To compute these metrics, we'll make use of the EvaluatorBenchmarkerPack
.
from llama_index.core.llama_pack import download_llama_pack
EvaluatorBenchmarkerPack = download_llama_pack(
"EvaluatorBenchmarkerPack", "./pack"
)
GPT-3.5¶
evaluator_benchmarker = EvaluatorBenchmarkerPack(
evaluator=evaluators["gpt-3.5"],
eval_dataset=pairwise_evaluator_dataset,
show_progress=True,
)
gpt_3p5_benchmark_df = await evaluator_benchmarker.arun(
batch_size=100, sleep_time_in_seconds=0
)
gpt_3p5_benchmark_df.index = ["gpt-3.5"]
gpt_3p5_benchmark_df
number_examples | invalid_predictions | inconclusives | ties | agreement_rate_with_ties | agreement_rate_without_ties | |
---|---|---|---|---|---|---|
gpt-3.5 | 1204 | 82 | 393 | 56 | 0.736626 | 0.793462 |
GPT-4¶
evaluator_benchmarker = EvaluatorBenchmarkerPack(
evaluator=evaluators["gpt-4"],
eval_dataset=pairwise_evaluator_dataset,
show_progress=True,
)
gpt_4_benchmark_df = await evaluator_benchmarker.arun(
batch_size=100, sleep_time_in_seconds=0
)
gpt_4_benchmark_df.index = ["gpt-4"]
gpt_4_benchmark_df
number_examples | invalid_predictions | inconclusives | ties | agreement_rate_with_ties | agreement_rate_without_ties | |
---|---|---|---|---|---|---|
gpt-4 | 1204 | 0 | 100 | 103 | 0.701087 | 0.77023 |
Gemini Pro¶
NOTE: The rate limit for Gemini models is still very constraining, which is understandable given that they've just been released at the time of writing this notebook. So, we use a very small batch_size
and moderately high sleep_time_in_seconds
to reduce risk of getting rate-limited.
evaluator_benchmarker = EvaluatorBenchmarkerPack(
evaluator=evaluators["gemini-pro"],
eval_dataset=pairwise_evaluator_dataset,
show_progress=True,
)
gemini_pro_benchmark_df = await evaluator_benchmarker.arun(
batch_size=5, sleep_time_in_seconds=0.5
)
gemini_pro_benchmark_df.index = ["gemini-pro"]
gemini_pro_benchmark_df
number_examples | invalid_predictions | inconclusives | ties | agreement_rate_with_ties | agreement_rate_without_ties | |
---|---|---|---|---|---|---|
gemini-pro | 1204 | 2 | 295 | 60 | 0.742007 | 0.793388 |
evaluator_benchmarker.prediction_dataset.save_json("gemini_predictions.json")
Summary¶
For convenience, let's put all the results in a single DataFrame.
import pandas as pd
final_benchmark = pd.concat(
[
gpt_3p5_benchmark_df,
gpt_4_benchmark_df,
gemini_pro_benchmark_df,
],
axis=0,
)
final_benchmark
number_examples | invalid_predictions | inconclusives | ties | agreement_rate_with_ties | agreement_rate_without_ties | |
---|---|---|---|---|---|---|
gpt-3.5 | 1204 | 82 | 393 | 56 | 0.736626 | 0.793462 |
gpt-4 | 1204 | 0 | 100 | 103 | 0.701087 | 0.770230 |
gemini-pro | 1204 | 2 | 295 | 60 | 0.742007 | 0.793388 |
From the results above, we make the following observations:
- In terms of agreement rates, all three models seem quite close, with perhaps a slight edge given to the Gemini models
- Gemini Pro and GPT-3.5 seem to be a bit more assertive than GPT-4 resulting in only 50-60 ties to GPT-4's 100 ties.
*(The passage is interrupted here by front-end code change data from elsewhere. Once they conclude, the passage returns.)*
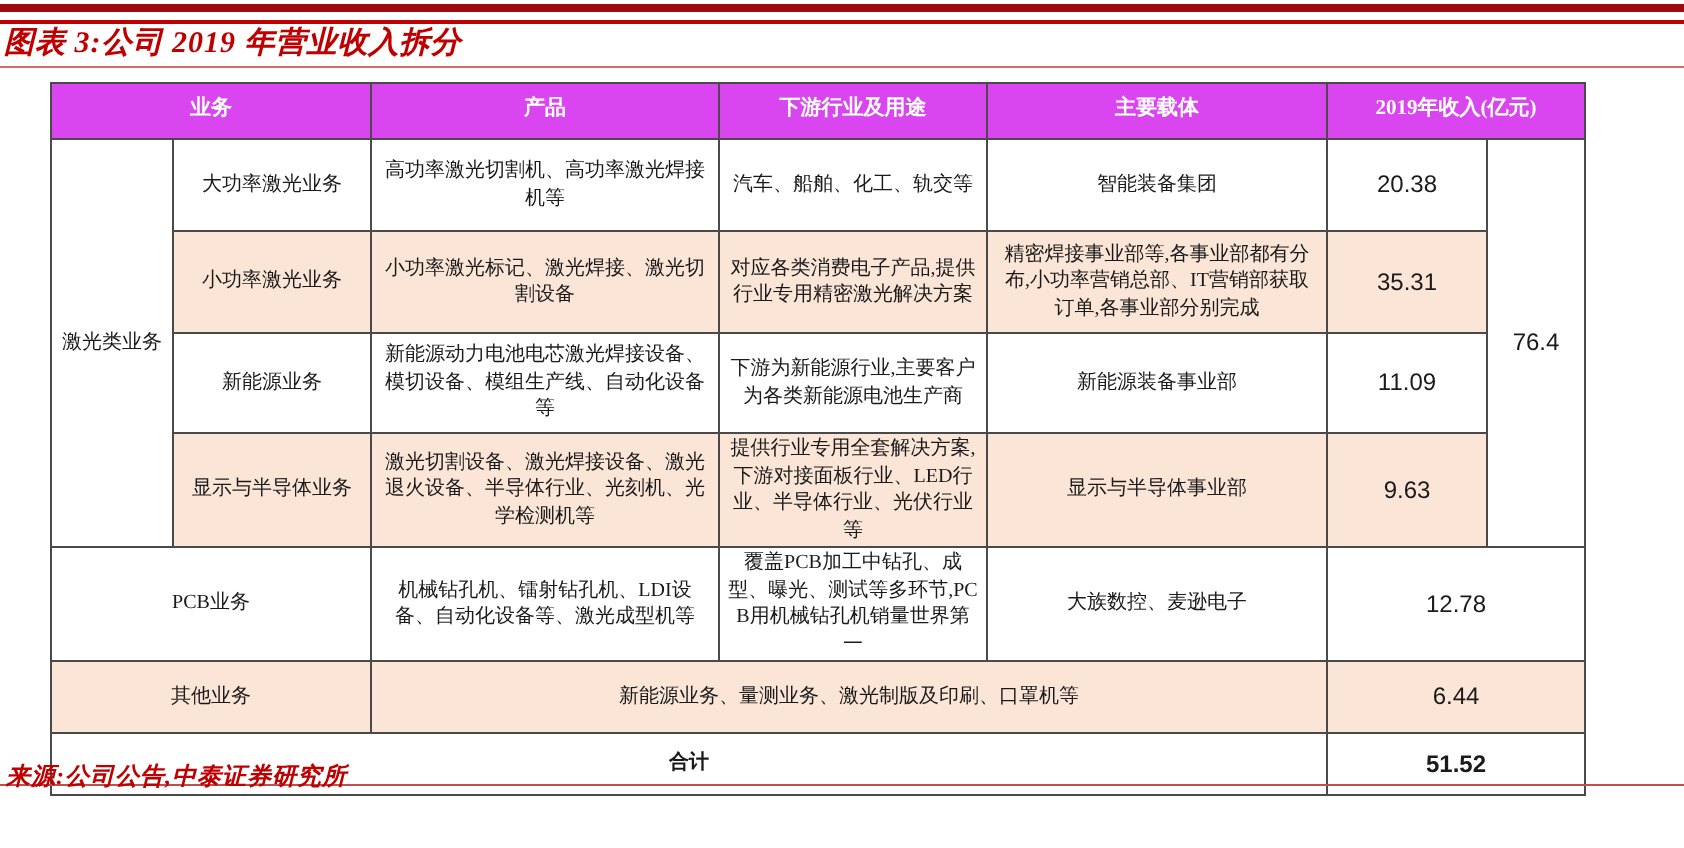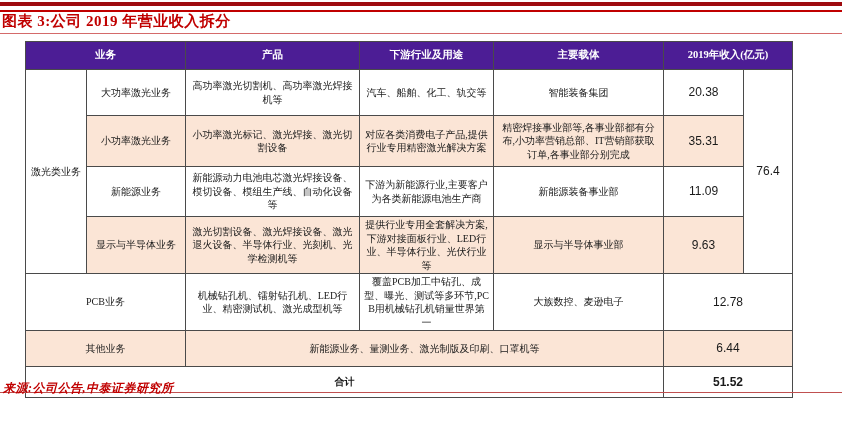--- a/index.html
+++ b/index.html
@@ -15,7 +15,7 @@
   .rule-bottom{top:392px;height:1px;background:#c05050;}
   .fig-title{
     position:absolute;left:2px;top:12px;
-    color:#c00000;font-size:15px;font-weight:bold;
+    color:#c00000;font-size:15px;font-weight:bold;font-style:italic;
     letter-spacing:0.5px;white-space:nowrap;
   }
   table.rev{

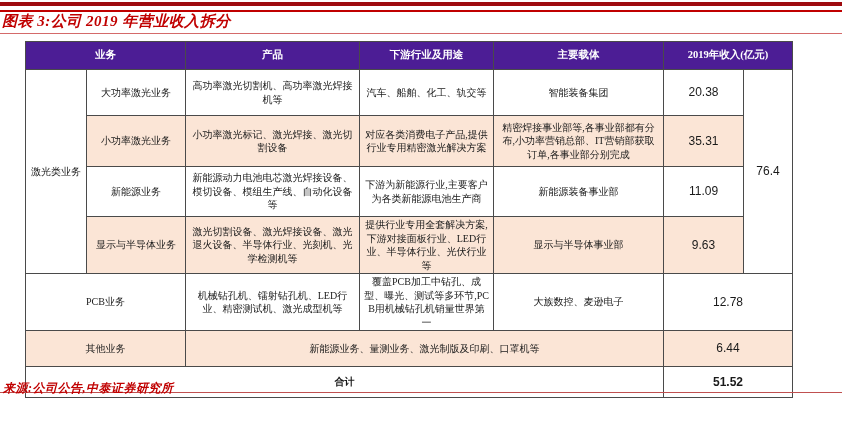--- a/index.html
+++ b/index.html
@@ -30,7 +30,7 @@
     word-break:break-all;
   }
   table.rev th{
-    background:#4c1d95;color:#ffffff;font-weight:bold;
+    background:#d946ef;color:#ffffff;font-weight:bold;
     font-size:10.5px;height:23px;padding:2px 2px;
   }
   tr.pink td{background:#fbe5d6;}

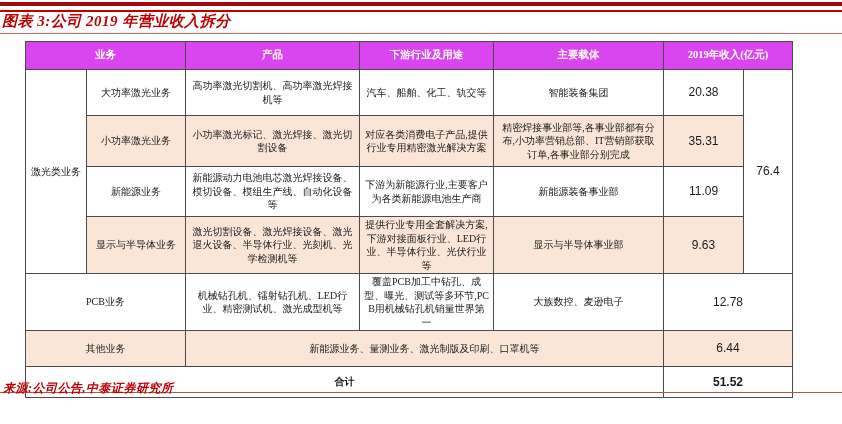--- a/index.html
+++ b/index.html
@@ -106,7 +106,7 @@
       </tr>
       <tr style="height:50px;">
         <td colspan="2">PCB业务</td>
-        <td>机械钻孔机、镭射钻孔机、LED行业、精密测试机、激光成型机等</td>
+        <td>机械钻孔机、镭射钻孔机、LDI设备、自动化设备等、激光成型机等</td>
         <td>覆盖PCB加工中钻孔、成型、曝光、测试等多环节,PCB用机械钻孔机销量世界第一</td>
         <td>大族数控、麦逊电子</td>
         <td colspan="2" class="num">12.78</td>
- However, perhaps related to the previous point, GPT-4 yields the least amount of inconclusives, meaning that it suffers the least from position bias.
- Overall, it seems that Gemini Pro is up to snuff with GPT models, and would say that it outperforms GPT-3.5 — looks like Gemini can be legit alternatives to GPT models for evaluation tasks.